Todd was also one of the few travellers to witness the final moments of the great caravan trade. The large expeditions that for centuries had carried off European arms, textiles and glassware into the desert, were no more, replaced now by much smaller and more infrequent missions into the interior. One morning, after ten months in the desert, a caravan of more than 250 camels was sighted approaching the city. Todd hurried over to watch its entrance:
The camels stepped slowly, heavily laden with huge bales securely tied up – ivory and gold dust, skins and feathers. Wrapped in dingy drapery and carrying guns ten feet long, swarthy Bedouins led the weary camels across the sun-baked square. In the singular and silent company marched a few genuine Tuaregs, black veils strapped lightly over their faces and enshrouded in black or dark brown wraps … In their opinion even the veils were hardly protection against the impious glances of hated Christians, and with attitudes expressive of the utmost repulsion and ferocity they turned aside, lest a glance might be met in passing. All were ragged beyond belief and incredibly dirty.
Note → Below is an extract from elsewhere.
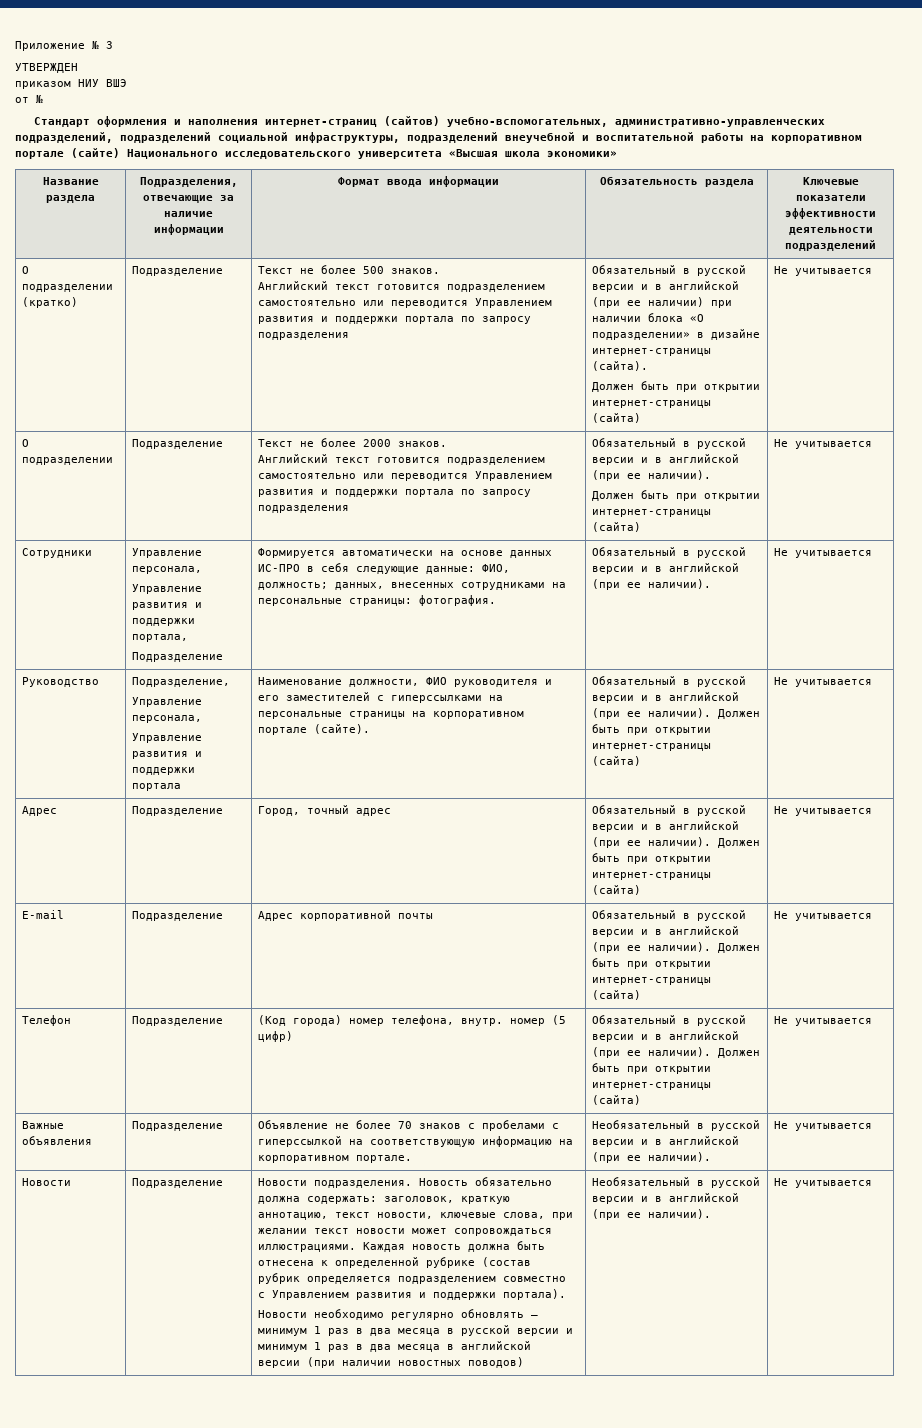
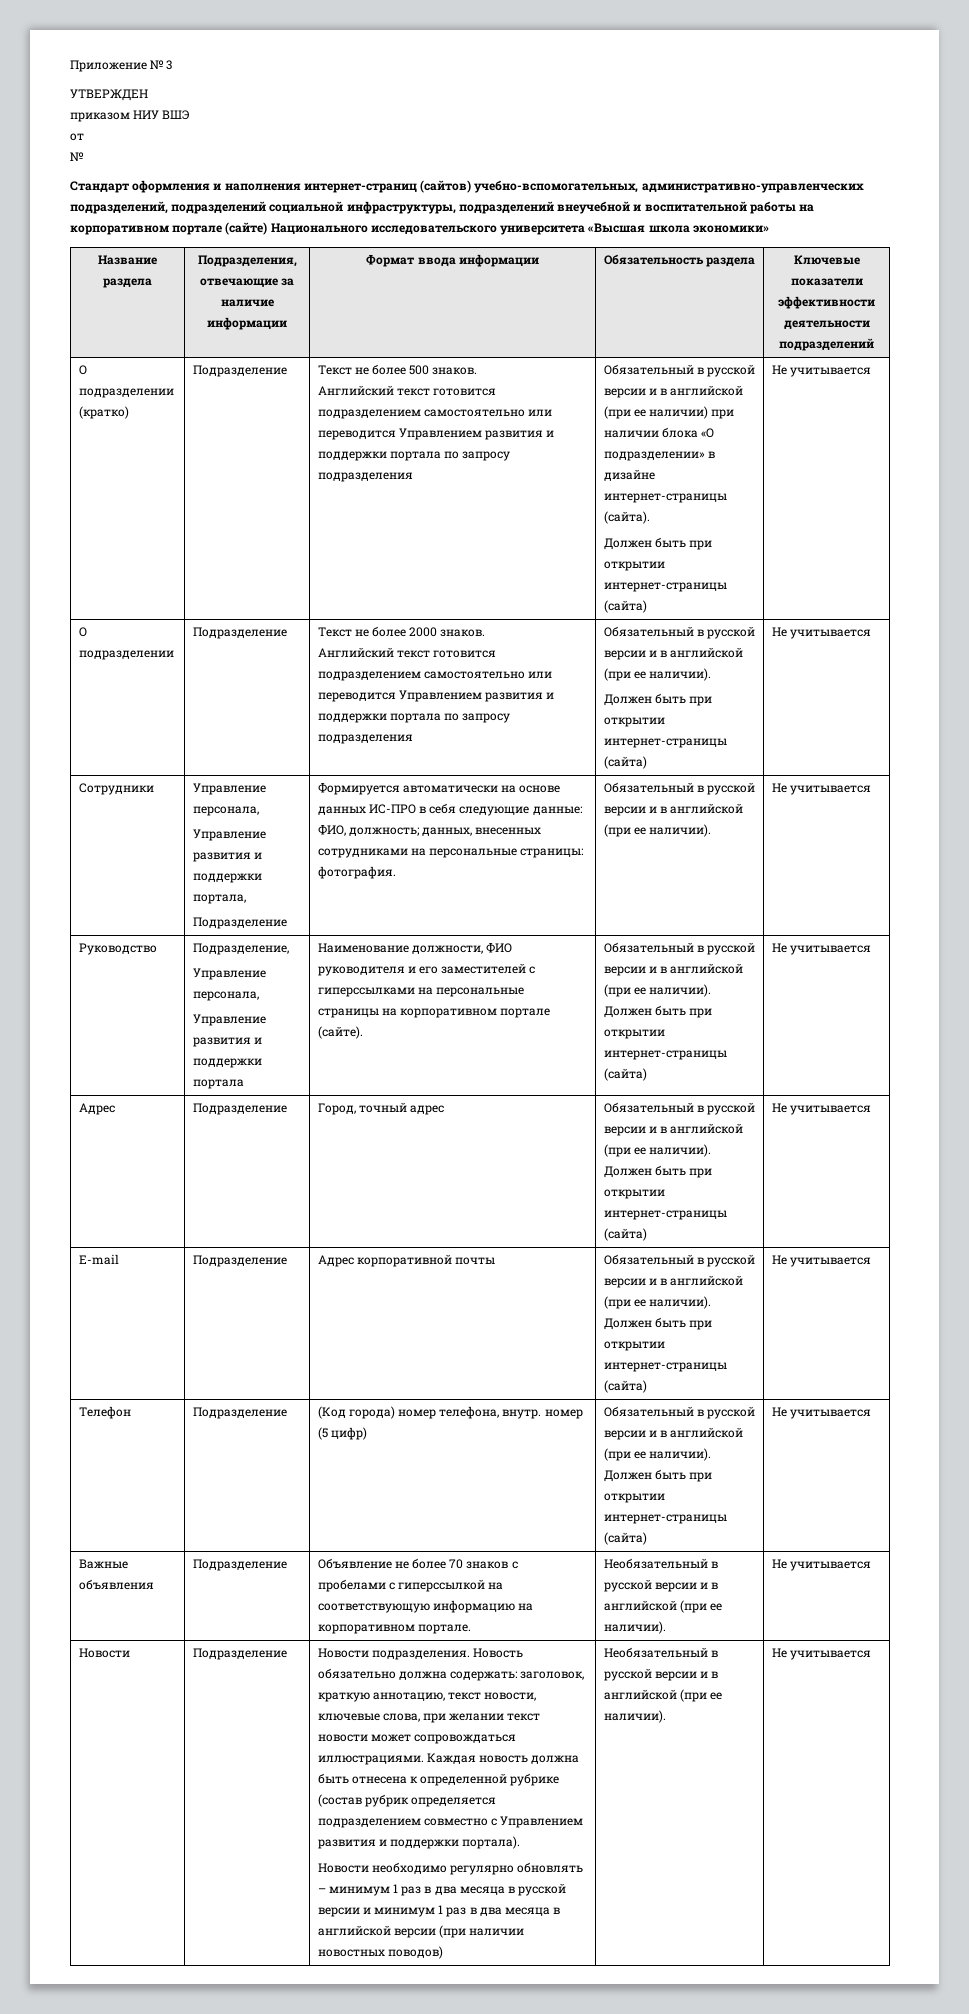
- от №
+ от
+ №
We left the Consulate and descended a gloomy street to Tripoli’s only Roman ruin, the four-sided triumphal arch dedicated to the emperors Marcus Aurelius and Lucius Verus in AD 163. With innocent disregard for the city’s glorious past, a young boy was urinating on its base. We exited the medina and walked around the fish market next to the port, where mountainous men were hacking tuna into pieces. Behind them rose the ghostly water pipes commemorating Gaddafi’s Great Man Made River, at one time the largest engineering project in the world, designed to bring fresh water up from the desert to the coast via 5,000 kilometres of pipelines. The last time I had been here, this bizarre urban sculpture had been a working fountain. Today, there is no sign of water. It is probably still too early to know whether the project is an act of genius or an ecological catastrophe waiting to happen. Certainly, it had an inauspicious start. When, with great fanfare, Gaddafi turned on the taps in September 1996, as part of the 27th anniversary celebrations of the revolution, half the city’s streets promptly exploded. After decades of corrosion by salty water, the antiquated pipes could not take the pressure. Many of the streets across the capital still lay in rubble, monuments to the leader’s madness.